▶ Work task
Leaving out the images, return the data below exactly as it is written.
↓↓↓
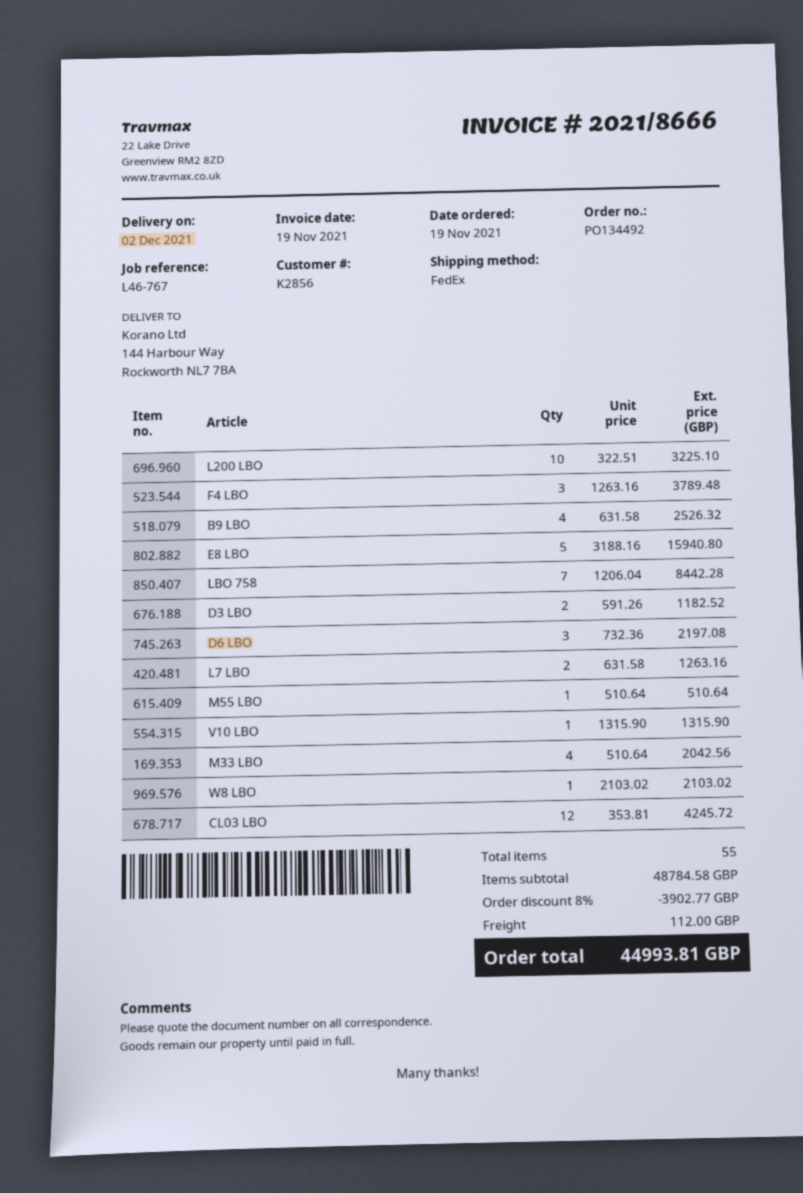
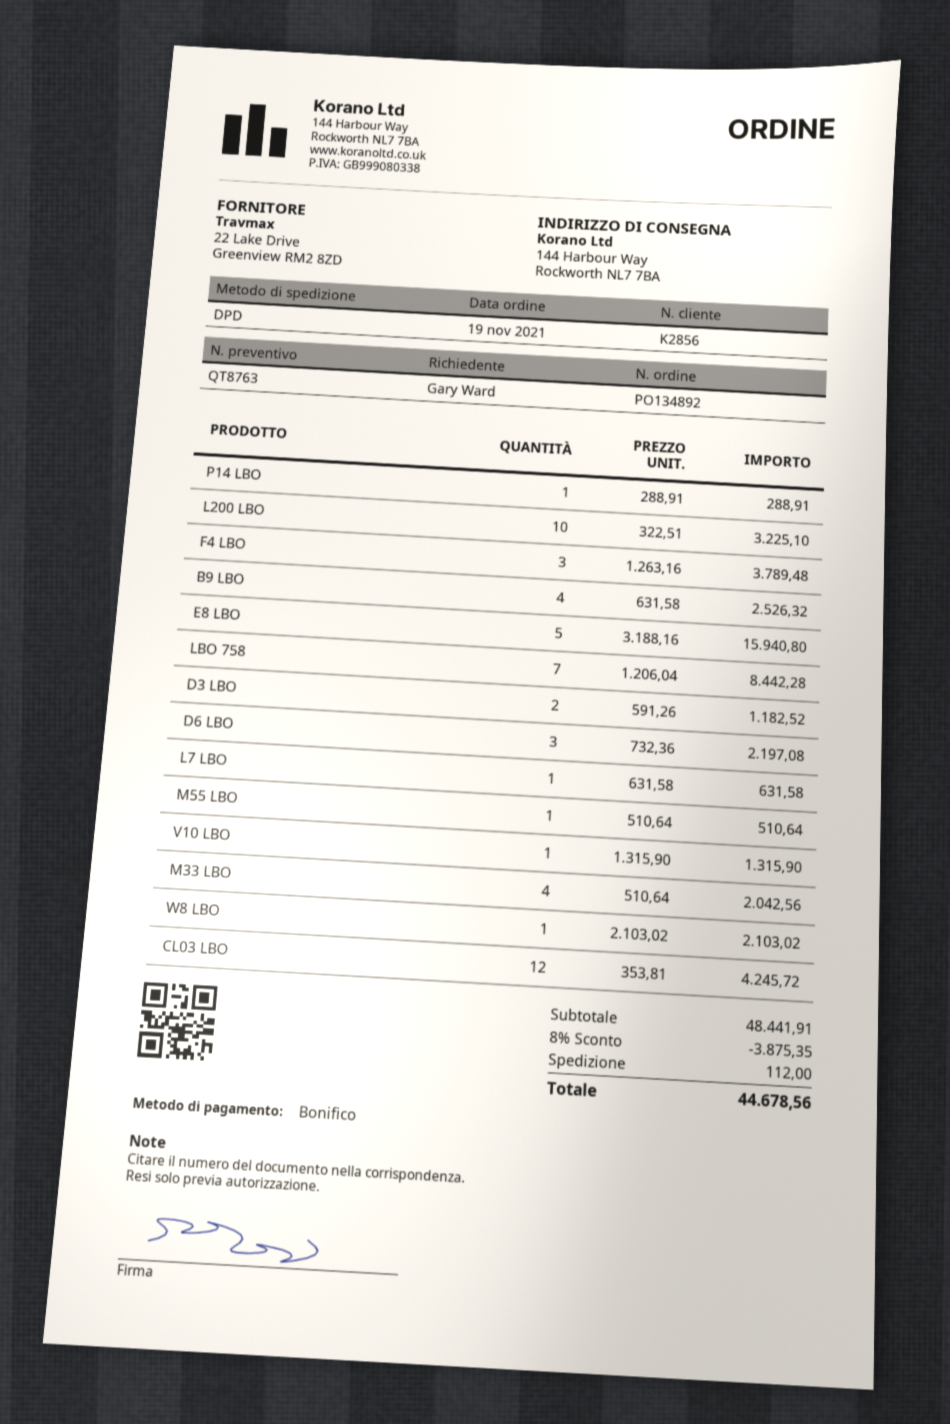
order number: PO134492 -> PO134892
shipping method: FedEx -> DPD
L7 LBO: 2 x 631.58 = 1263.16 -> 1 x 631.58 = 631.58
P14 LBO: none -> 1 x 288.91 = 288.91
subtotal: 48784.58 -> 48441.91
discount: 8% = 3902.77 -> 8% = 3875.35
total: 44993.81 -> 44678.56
↑↑↑
▶ Response for this exercise
order number: PO134492 -> PO134892
shipping method: FedEx -> DPD
L7 LBO: 2 x 631.58 = 1263.16 -> 1 x 631.58 = 631.58
P14 LBO: none -> 1 x 288.91 = 288.91
subtotal: 48784.58 -> 48441.91
discount: 8% = 3902.77 -> 8% = 3875.35
total: 44993.81 -> 44678.56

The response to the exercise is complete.